Enquanto estudante de arte na Academia de Belas Artes da Pensilvânia, na década de 1960, viveu numa zona de Filadélfia degradada e dominada pelo crime com a mulher e a filha. Mais tarde, descreveu a cidade como a maior influência da sua vida.

A experiência inspirou "Eraserhead", o seu filme de estreia, que se tornou um êxito de culto. Depois de ver o filme, Brooks, o produtor de "O Homem Elefante", contratou Lynch para o realizar.

"O Homem Elefante", sobre um homem gravemente deformado na Londres vitoriana, foi nomeado para oito Óscares da Academia em 1981. Embora não tenha conseguido ganhar um Óscar, lançou Lynch para a ribalta.

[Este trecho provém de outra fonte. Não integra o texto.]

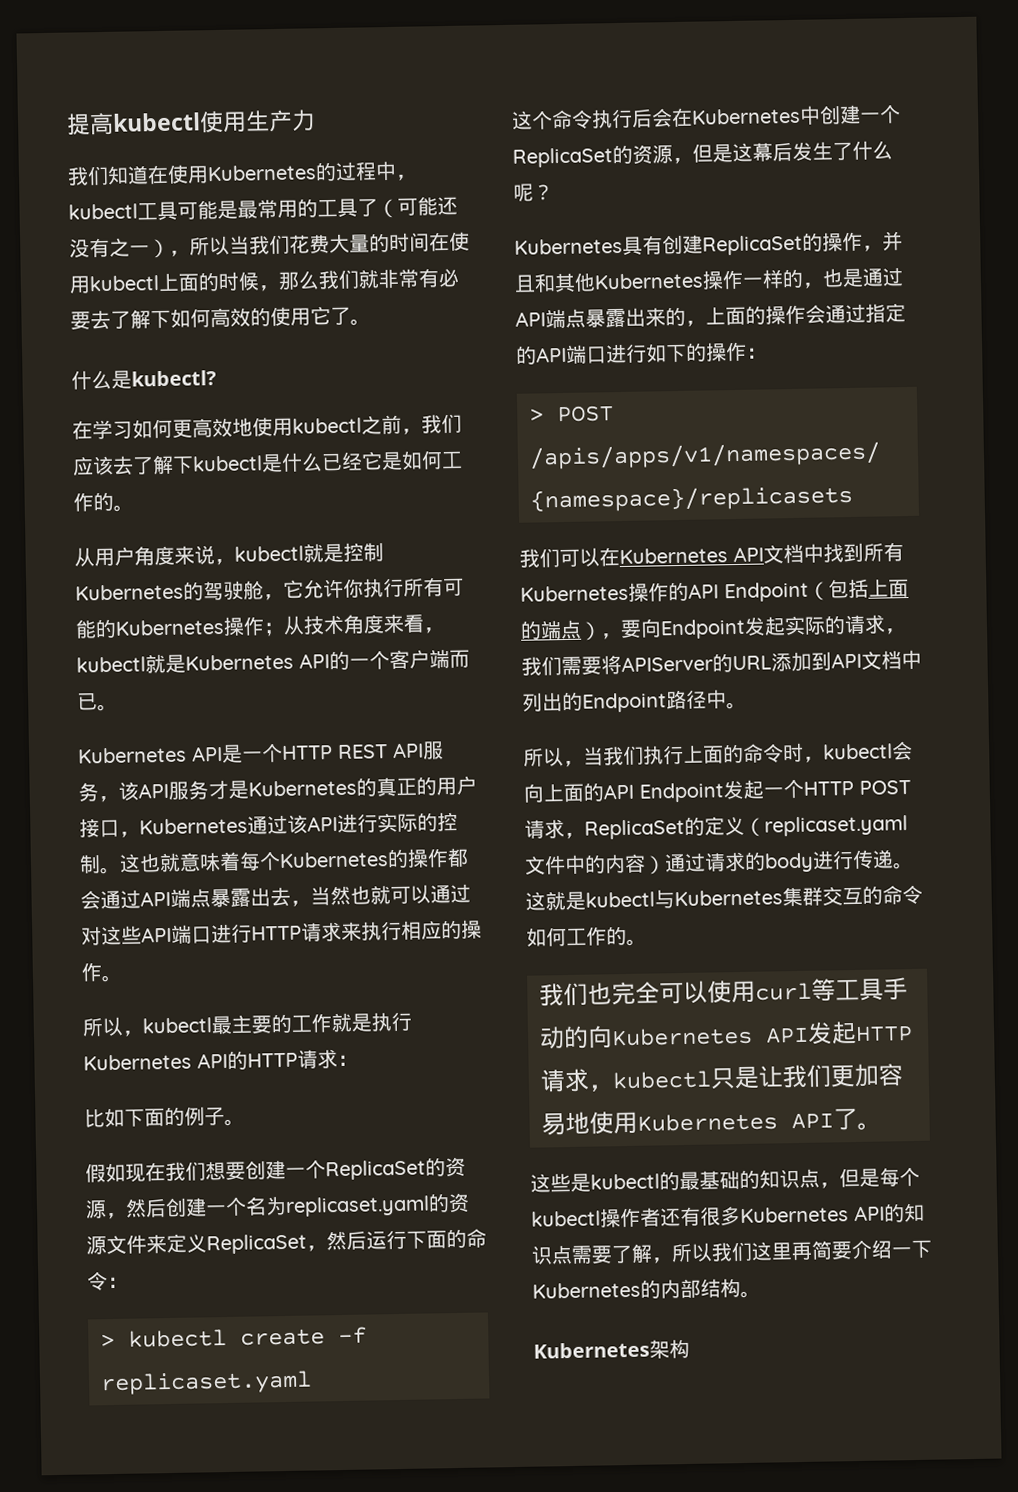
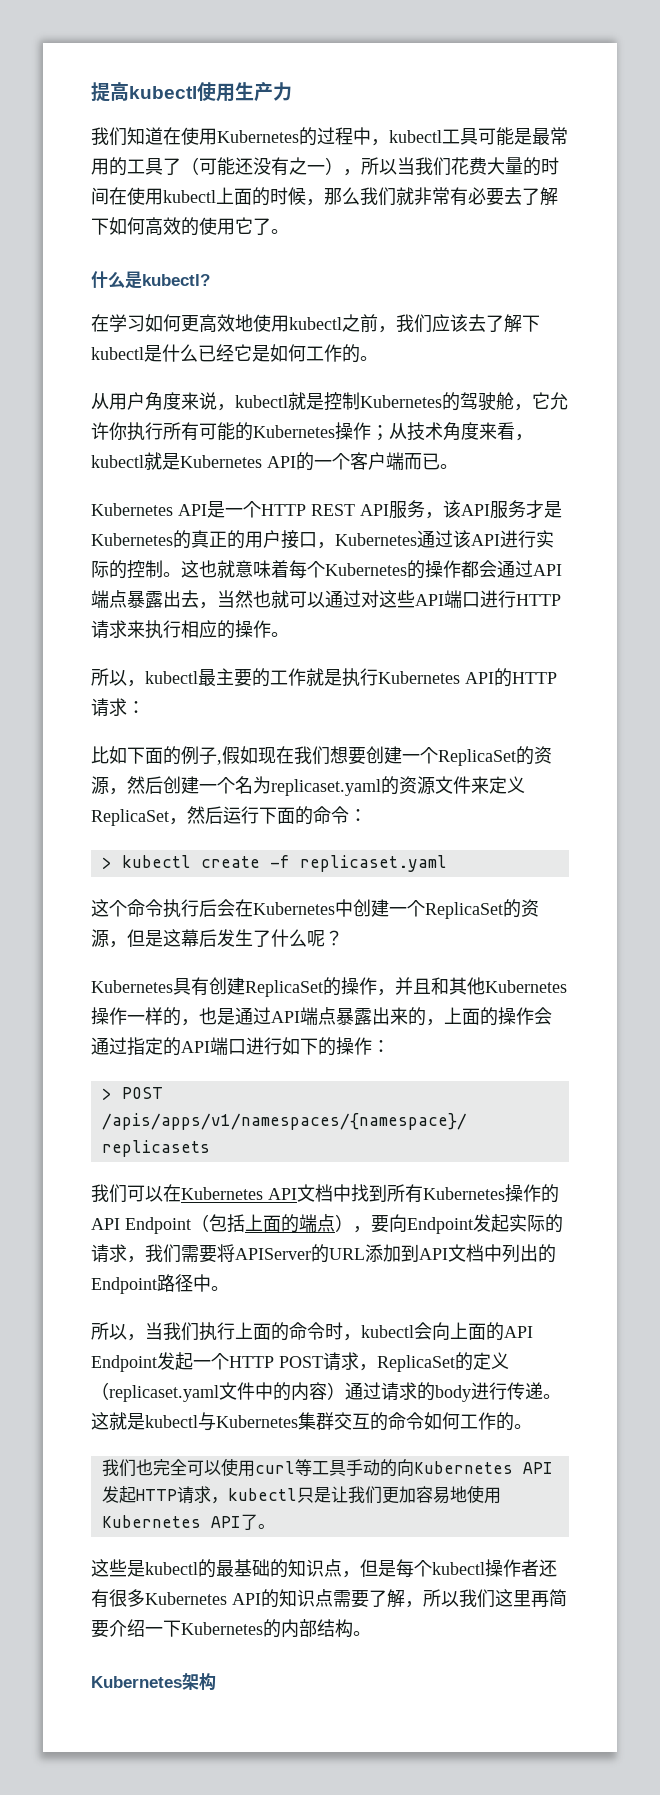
- 比如下面的例子。
- 假如现在我们想要创建一个ReplicaSet的资源，然后创建一个名为replicaset.yaml的资源文件来定义ReplicaSet，然后运行下面的命令：
+ 比如下面的例子,假如现在我们想要创建一个ReplicaSet的资源，然后创建一个名为replicaset.yaml的资源文件来定义ReplicaSet，然后运行下面的命令：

Dois anos mais tarde, o realizador voltou ao topo com "Veludo Azul", que se debruçava sobre o misterioso submundo de uma pequena cidade da Carolina do Norte. Alguns críticos consideraram-no a sua obra-prima e o melhor filme da década.

Mário Augusto considerou que a morte do realizador é uma "notícia triste para o cinema" e lembrou os filmes que "nos põem a pensar de uma forma muito inquietante".
O salto para o pequeno ecrã
David Lynch experimentou o formato televisivo em 1990, quando criou a série policial de mistério "Twin Peaks" com Mark Frost para a ABC. A série, vencedora de um Emmy, tornou-se um fenómeno cultural.

Já "Mulholland Drive", de 2001, começou como série televisiva mas foi abandonada pela estação e acabou por chegar ao grande ecrã. Numa sondagem da BBC de 2016, foi considerado o melhor filme do século XXI até à data.

Nos seus últimos anos, Lynch dedicou-se à realização de documentários, curtas-metragens, pintura e um canal no YouTube. Lançou álbuns, vídeos musicais, bandas sonoras e livros, incluindo o seu livro de memórias de 2018 "Room to Dream".

O aclamado realizador foi casado quatro vezes e teve quatro filhos.

"Adoro o que faço e posso trabalhar nas coisas em que quero trabalhar. Gostaria que todos tivessem essa oportunidade", disse ele ao site Vulture numa entrevista em 2018.